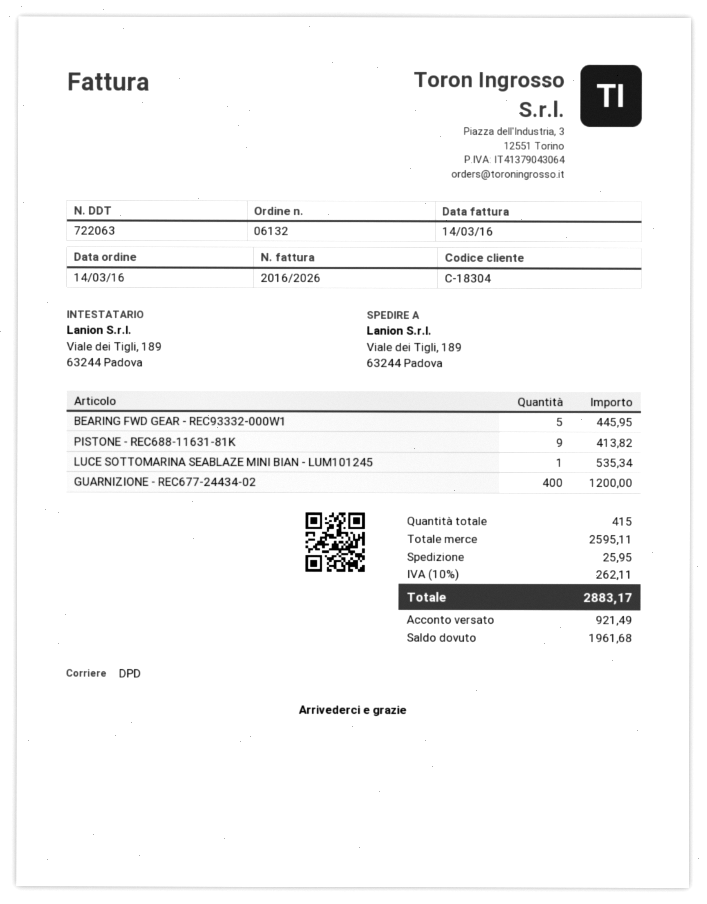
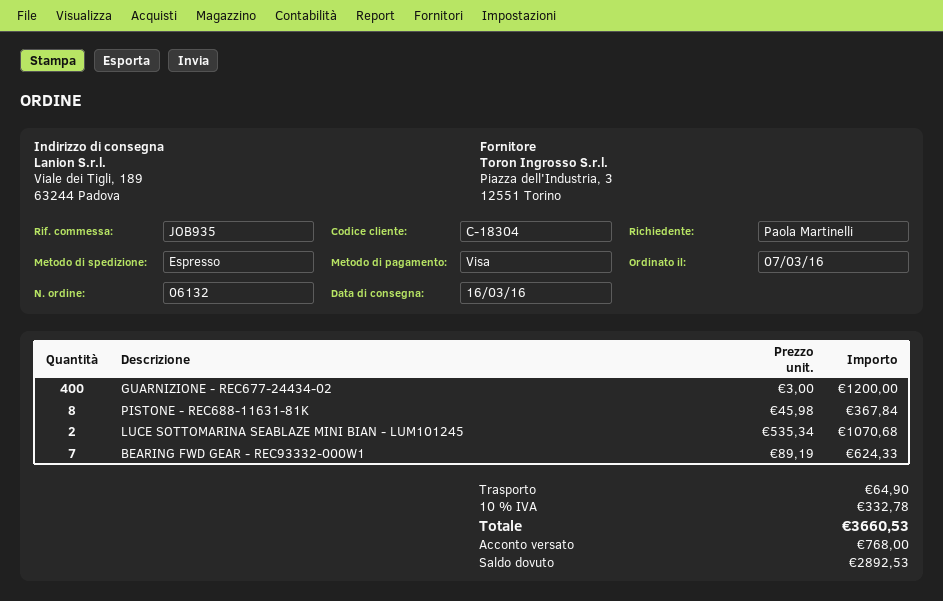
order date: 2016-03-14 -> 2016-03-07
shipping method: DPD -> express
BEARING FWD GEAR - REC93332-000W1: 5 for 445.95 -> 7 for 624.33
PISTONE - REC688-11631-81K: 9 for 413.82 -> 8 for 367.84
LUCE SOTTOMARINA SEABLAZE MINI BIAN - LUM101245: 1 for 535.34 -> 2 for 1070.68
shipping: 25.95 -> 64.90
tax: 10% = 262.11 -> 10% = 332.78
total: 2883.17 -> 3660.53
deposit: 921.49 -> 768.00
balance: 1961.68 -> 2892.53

• [Instructions for the task] Track down all lines above with the string "shipping" and copy them.

• [Exercise output]
shipping method: DPD -> express
shipping: 25.95 -> 64.90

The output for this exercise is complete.